On Modern Day Games

You see them advertised and they almost seem like a desperate attempt by companies like Parker Bros and Hasbro to recreate an era gone by: that of the family game night and the board game.

In some ways, they have returned. Note the popularity of Games with Friends on iPhone – but many of the games espoused are games that SHOULD rightfully still be popular because they are unpredictable.
While everyone who has ever played Monopoly always has a favorite game piece and property, the way the game unfolds is almost always a game of chance. Like playing with a deck of cards, each game is unique.
Come forward (or back) to the 80s’ and the introduction of Trivial Pursuit. While there are some diehards who would play TP using the board and the little pies, the game evolved into more of a “pull out a card and let’s see what you know” type of game.
Moving further into the 90s, and you see more of these games. SongBurst (one of my favorites) tests your music ability based on songs from a particular era (50s – 80s – note this was BEFORE the Singing Bee TV show)
The thing most of these games suffer from is “age”. Not just the age of the players but rather when they came out. Playing a game of Trivial Pursuit Family Edition requires that the “kids” group be in their 30s now. A question like “how many planets are there” suffers from days gone by.
Heck, going back in time, my parents had a game of Shakespeare where you had to complete the sonnets (try playing that with the kids today).
Think of the fad a while back: the Murder Mystery sold in a box. You could only ever play the game once – after that, it was spoiled.
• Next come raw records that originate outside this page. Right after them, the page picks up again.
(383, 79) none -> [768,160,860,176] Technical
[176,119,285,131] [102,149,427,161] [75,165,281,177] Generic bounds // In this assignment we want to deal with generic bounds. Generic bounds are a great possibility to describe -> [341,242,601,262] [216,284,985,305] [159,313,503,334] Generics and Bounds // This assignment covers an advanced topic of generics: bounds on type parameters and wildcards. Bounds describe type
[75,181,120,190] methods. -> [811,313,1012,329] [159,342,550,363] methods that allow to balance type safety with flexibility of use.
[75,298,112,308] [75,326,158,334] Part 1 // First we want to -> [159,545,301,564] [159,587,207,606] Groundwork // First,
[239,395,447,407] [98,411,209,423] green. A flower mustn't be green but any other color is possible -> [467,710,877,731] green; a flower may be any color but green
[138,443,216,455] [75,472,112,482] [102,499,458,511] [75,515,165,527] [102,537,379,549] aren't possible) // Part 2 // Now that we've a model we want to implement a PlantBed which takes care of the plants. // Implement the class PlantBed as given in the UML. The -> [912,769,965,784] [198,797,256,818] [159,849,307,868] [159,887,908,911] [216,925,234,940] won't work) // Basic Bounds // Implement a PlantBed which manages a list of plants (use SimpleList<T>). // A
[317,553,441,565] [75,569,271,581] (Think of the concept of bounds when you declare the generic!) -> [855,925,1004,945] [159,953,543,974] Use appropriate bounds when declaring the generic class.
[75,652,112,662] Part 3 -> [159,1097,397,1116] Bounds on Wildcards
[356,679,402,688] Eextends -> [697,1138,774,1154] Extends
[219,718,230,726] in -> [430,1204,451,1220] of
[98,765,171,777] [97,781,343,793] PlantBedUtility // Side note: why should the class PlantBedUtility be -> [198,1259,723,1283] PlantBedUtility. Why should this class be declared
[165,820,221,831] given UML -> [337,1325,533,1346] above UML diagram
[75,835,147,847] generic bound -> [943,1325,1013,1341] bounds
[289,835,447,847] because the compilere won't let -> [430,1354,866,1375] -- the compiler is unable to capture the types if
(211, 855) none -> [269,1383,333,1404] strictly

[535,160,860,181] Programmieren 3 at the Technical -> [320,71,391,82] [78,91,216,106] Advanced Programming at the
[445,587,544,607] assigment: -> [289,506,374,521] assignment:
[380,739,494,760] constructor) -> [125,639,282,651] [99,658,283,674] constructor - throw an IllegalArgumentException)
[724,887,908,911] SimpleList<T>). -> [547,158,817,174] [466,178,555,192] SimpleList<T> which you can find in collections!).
Some games have tried to recapture the glory of the game of chance but with some silliness: Pictionary, Cranium (which combined a bunch of games including Charades). One particular favorite is Scattergories – where you write down words based on a category. If the categories don’t really fit or you’re tired of the same basic answers, why not create your own? It’s a game designed to be “improvised”
This takes me to my main post. Many games these days have become computerized, offering DVDs of data or the like. So they all use some kind of storage device for their questions and answers. So my question is: are they using storage devices from the 80s?
Our daughter bought the game CatchPhrase, where you try to get the other player to say the word or phrase without saying it. Sounds like a classic game, right? And now that it’s computerized, you know you aren’t going to get the same questions repeated regularly. Heck, Trivial Pursuit would give you 1000 cards with 8 questions each and only if you played it every night for a year would you begin to remember them (and you know who they are, if you have ever played with them).
Even with a 1GB memory stick and averaging a phrase with 100 letters in it, you should easily have over 10,000,000 phrases – while you may get a few repeats, simply because of random polling, it’s highly unlikely you would get the same set of questions in one sitting.
CatchPhrase has approximately 11 categories and phrases Everything from words like “Spill the beans” and “hot potato” to “Dick Cheney”, “Weapons of mass destruction” ,”Hannah Montana” and “Top Chef”. Yet, in the two times I’ve played the Food category, 90% of the phrases are the same. So maybe it’s just Food, right? Nope – same thing with Everything. They say it contains 10,000 words. That means 910 words per category. So it doesn’t really matter if they have a 1000 new words for the current generation.
You’ll run out sooner or later.
Is a 1GB stick really that hard to put into a game like this?
Better yet, can’t they put a Wifi card in them and get updates online?